Provided data section start

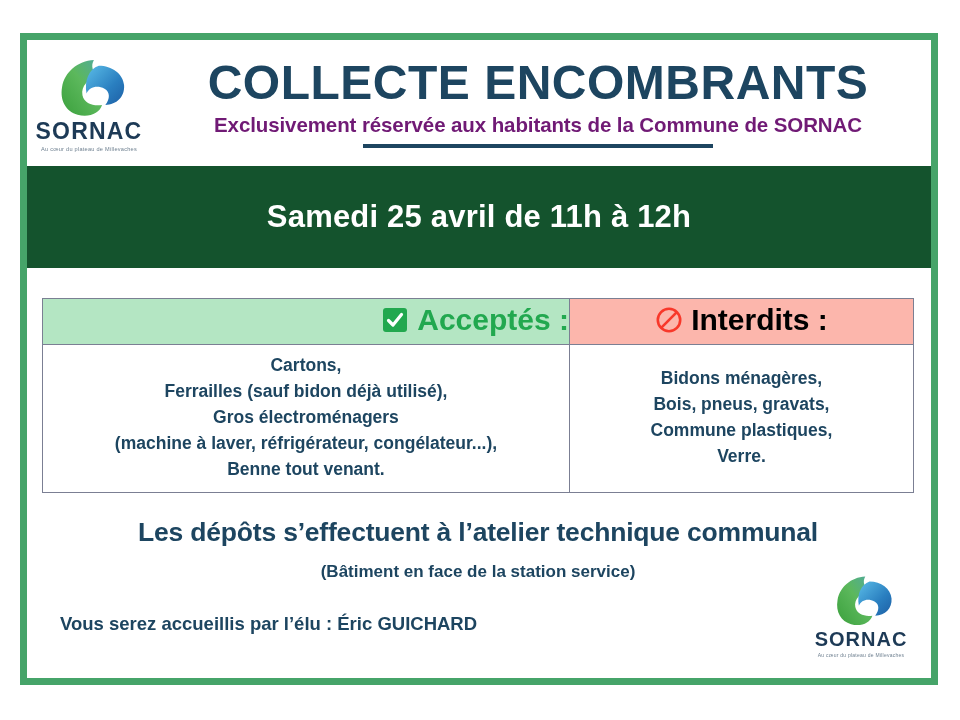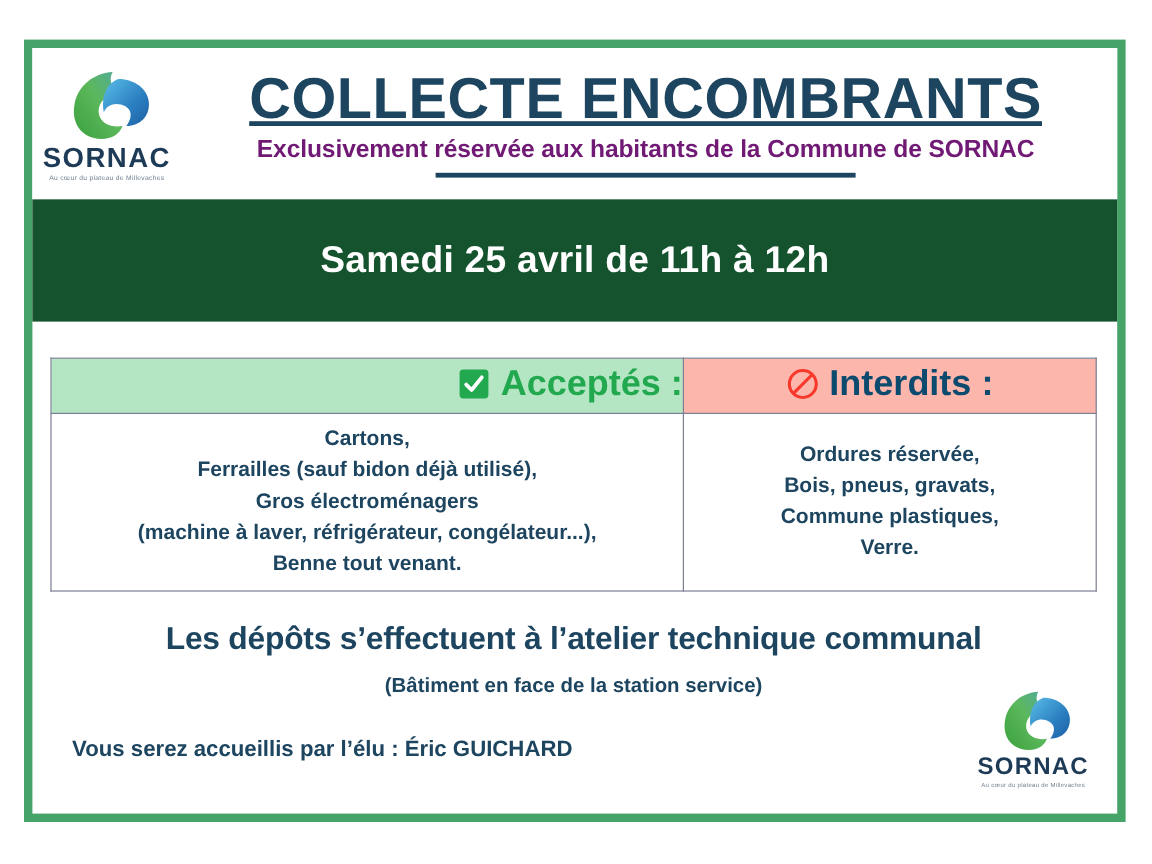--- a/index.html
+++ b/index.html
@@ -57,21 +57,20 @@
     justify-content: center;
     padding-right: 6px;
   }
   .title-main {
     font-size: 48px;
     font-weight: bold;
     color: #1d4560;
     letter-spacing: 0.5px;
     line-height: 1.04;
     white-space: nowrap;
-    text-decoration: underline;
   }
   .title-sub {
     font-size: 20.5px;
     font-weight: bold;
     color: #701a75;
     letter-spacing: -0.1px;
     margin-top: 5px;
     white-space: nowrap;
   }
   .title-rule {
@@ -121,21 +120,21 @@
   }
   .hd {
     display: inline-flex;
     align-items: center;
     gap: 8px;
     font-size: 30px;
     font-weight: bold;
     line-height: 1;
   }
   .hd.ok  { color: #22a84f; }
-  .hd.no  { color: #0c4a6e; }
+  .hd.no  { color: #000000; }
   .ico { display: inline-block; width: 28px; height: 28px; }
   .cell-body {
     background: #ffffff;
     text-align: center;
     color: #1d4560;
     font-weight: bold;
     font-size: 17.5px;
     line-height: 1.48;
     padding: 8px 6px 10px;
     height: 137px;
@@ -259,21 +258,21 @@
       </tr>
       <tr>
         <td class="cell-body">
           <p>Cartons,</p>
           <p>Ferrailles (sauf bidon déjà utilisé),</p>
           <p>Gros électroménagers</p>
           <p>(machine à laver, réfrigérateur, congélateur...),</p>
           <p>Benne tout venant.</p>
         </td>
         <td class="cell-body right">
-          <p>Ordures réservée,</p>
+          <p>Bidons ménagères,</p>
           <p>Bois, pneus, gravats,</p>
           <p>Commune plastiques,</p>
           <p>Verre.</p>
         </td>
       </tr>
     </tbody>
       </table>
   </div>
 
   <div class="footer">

Provided data section end
Provided data section start

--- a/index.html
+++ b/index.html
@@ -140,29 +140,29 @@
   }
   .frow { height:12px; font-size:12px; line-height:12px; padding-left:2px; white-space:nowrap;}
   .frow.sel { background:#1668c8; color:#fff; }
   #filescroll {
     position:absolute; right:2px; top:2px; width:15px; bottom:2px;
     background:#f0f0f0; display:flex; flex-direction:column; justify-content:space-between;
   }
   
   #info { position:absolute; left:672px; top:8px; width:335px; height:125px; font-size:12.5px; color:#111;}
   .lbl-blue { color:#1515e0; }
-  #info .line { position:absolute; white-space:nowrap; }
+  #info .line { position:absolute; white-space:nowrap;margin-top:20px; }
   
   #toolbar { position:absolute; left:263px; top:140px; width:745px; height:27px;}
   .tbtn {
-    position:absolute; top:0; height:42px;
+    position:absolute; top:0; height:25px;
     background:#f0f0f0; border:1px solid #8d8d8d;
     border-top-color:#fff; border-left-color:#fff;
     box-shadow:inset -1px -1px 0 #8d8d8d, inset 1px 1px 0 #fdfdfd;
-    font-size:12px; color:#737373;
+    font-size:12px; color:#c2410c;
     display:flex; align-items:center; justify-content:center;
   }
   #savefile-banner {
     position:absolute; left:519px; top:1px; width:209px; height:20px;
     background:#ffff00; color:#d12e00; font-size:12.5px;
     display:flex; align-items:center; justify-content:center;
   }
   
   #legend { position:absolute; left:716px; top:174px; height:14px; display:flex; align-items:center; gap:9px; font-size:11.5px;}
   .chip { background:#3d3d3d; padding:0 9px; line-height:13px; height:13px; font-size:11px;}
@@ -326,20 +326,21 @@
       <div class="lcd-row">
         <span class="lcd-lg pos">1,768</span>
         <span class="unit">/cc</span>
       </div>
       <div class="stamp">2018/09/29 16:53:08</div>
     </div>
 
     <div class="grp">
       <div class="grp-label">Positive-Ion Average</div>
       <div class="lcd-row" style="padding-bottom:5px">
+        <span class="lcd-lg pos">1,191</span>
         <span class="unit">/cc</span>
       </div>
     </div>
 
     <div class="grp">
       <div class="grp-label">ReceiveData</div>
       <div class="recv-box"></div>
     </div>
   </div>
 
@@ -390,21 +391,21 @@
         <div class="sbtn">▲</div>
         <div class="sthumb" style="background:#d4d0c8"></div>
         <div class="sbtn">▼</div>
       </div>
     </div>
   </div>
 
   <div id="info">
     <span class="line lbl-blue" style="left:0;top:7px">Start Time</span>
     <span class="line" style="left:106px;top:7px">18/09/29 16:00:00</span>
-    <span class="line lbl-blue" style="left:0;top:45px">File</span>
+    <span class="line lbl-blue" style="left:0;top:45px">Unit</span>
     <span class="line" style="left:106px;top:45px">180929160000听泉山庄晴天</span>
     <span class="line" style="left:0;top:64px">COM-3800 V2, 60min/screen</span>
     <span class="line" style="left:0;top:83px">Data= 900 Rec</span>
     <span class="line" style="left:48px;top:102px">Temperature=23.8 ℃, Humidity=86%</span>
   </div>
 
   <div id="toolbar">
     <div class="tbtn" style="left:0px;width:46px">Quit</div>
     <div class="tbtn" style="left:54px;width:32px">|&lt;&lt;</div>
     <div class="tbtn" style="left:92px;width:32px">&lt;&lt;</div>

Provided data section end

Go through the data and return each line where the word "tbtn" appears.

Reply
   .tbtn {
     <div class="tbtn" style="left:0px;width:46px">Quit</div>
     <div class="tbtn" style="left:54px;width:32px">|&lt;&lt;</div>
     <div class="tbtn" style="left:92px;width:32px">&lt;&lt;</div>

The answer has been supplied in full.